I have been very careful, in my cancer fight, about surrounding myself with people who have positive, constructive energy. I realized very quickly that people with negative, destructive energy – even when it is unintentional – bring me to a place that drains me of my strength and positivity. I can almost feel my immune system weakening in the face of negative energy. Of course, I knew that, if I was going to be in a giant, clicking, radioactive machine every day for six weeks, I would have lots of time to think about the tumors that had grown in my breast, the likelihood of them growing back, and my long-term odds of surviving breast cancer. I knew that I would need to use the time constructively, not destructively, to help me heal (because ultimately, it is not doctors who heal us, but our bodies that heal themselves).

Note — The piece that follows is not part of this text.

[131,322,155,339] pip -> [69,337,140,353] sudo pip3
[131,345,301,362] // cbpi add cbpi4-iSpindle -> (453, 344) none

Sitting in the waiting room, next to this woman that I realized I would see every morning for the next month and a half, listening to her worry about her job, about the machine’s effectiveness, I struggled with how I could possibly be supportive and encouraging, and still protect myself from her clearly unintentional drain on my energy.

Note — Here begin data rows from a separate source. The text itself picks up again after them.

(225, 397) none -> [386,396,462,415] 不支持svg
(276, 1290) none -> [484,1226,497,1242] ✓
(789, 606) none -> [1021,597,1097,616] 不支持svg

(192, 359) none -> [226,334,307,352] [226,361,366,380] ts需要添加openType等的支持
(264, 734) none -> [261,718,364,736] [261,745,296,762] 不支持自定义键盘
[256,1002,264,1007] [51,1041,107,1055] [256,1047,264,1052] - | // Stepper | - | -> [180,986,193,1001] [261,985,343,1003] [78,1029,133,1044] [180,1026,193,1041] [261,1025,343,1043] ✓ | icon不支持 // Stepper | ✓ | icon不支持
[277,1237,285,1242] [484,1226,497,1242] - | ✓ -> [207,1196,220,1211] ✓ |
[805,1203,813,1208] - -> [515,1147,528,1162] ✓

“I guess I’m just wondering how it works,” she asked, almost to herself, as we sat waiting for the nurses to come get us. I visualized the scene I had been picturing the first couple of days of radiotherapy, that had been carrying me through my own worry, and debated on sharing it with her. “Well….” I said, “You know that part in Lord of the Rings, when Frodo is weak from being stabbed by the Nazgul, and Arwen has him on her horse, and they’re running from the Black Riders?” She nodded, presumably wondering where I was going with this, and if “chemo brain” was a legitimate phenomenon. Suddenly, I found myself tearing up. “Well, when I am in that machine, and I hear it clicking, I imagine that there is this part of me, that is weak like Frodo, from being wounded, and that the things that wounded me – my cancer cells – are chasing me, but that there is this also this stronger part of me, that is like Arwen, and she is carrying me away from them. That she is riding for her life and mine, with all the strength that she has. And when I hear the clicking of the tomography machine, I imagine that it is the sound of her horse, galloping with all the strength that it has, to carry us both away to a safe place. And when the clicking stops, I visualize Arwen calling the river to come and drown the Nazgul, and the radiation washing over me like the river, melting my tumor like they’re it’s the Wicked Witch of the West. So when I open my eyes, I’m like Frodo, opening his eyes after being healed.” I collect myself, wiping my eyes. “I’m not sure what’s really going on when they put us in that machine,” I tell her, “but that is what I think of when I hear the clicking.”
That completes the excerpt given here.